▶ [Dataset]
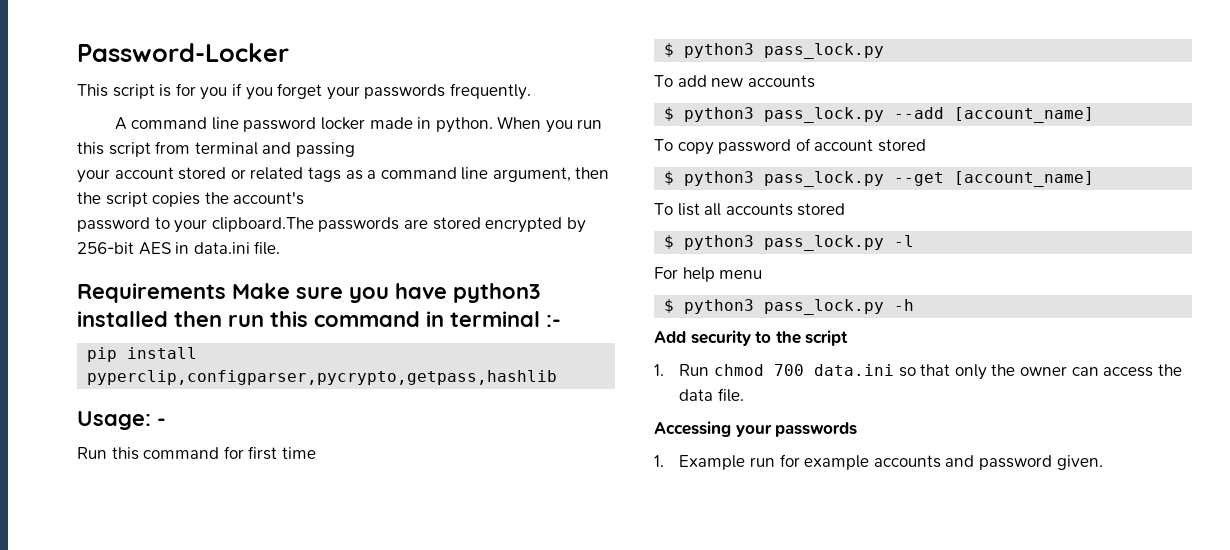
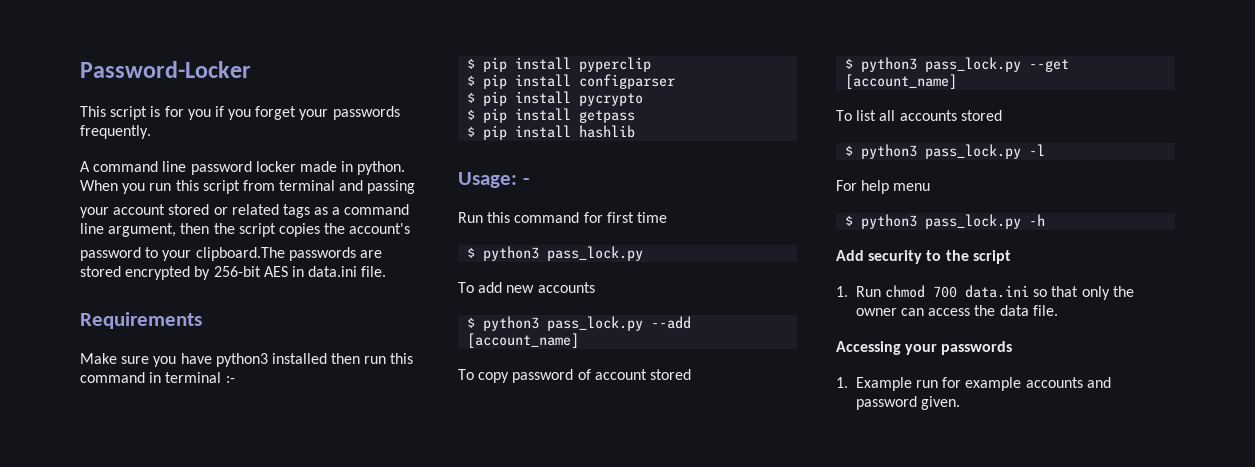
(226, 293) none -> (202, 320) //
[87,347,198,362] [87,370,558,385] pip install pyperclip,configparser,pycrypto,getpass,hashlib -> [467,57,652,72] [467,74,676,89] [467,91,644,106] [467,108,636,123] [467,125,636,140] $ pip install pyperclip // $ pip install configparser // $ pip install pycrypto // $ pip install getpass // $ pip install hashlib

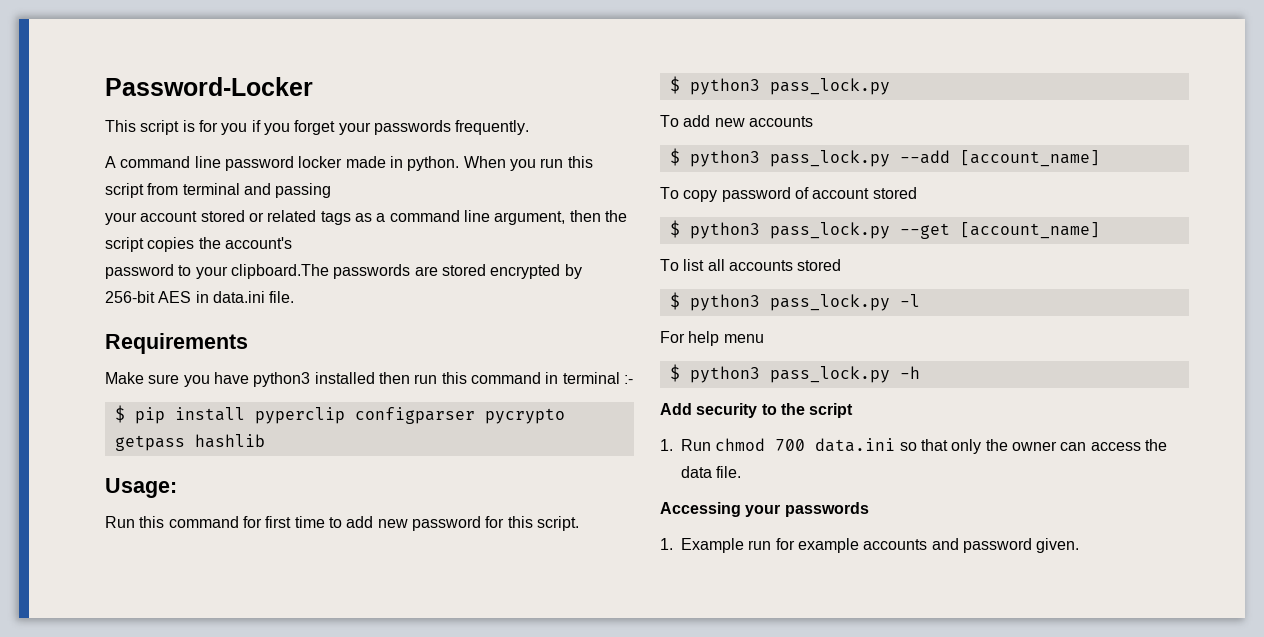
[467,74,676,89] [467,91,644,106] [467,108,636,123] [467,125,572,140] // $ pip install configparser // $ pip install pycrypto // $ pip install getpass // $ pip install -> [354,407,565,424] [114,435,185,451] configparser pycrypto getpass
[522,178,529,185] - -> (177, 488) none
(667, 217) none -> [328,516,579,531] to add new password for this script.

---

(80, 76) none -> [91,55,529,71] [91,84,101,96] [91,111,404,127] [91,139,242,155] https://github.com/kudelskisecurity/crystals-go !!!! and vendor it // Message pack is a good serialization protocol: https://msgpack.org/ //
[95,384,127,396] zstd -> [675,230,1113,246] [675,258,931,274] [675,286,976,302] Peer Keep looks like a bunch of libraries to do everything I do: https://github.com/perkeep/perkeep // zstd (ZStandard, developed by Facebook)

▶ [Your assignment]
Some of the data mentions "configparser". Copy every line where it does.

▶ [Written answer]
[87,347,198,362] [87,370,558,385] pip install pyperclip,configparser,pycrypto,getpass,hashlib -> [467,57,652,72] [467,74,676,89] [467,91,644,106] [467,108,636,123] [467,125,636,140] $ pip install pyperclip // $ pip install configparser // $ pip install pycrypto // $ pip install getpass // $ pip install hashlib
[467,74,676,89] [467,91,644,106] [467,108,636,123] [467,125,572,140] // $ pip install configparser // $ pip install pycrypto // $ pip install getpass // $ pip install -> [354,407,565,424] [114,435,185,451] configparser pycrypto getpass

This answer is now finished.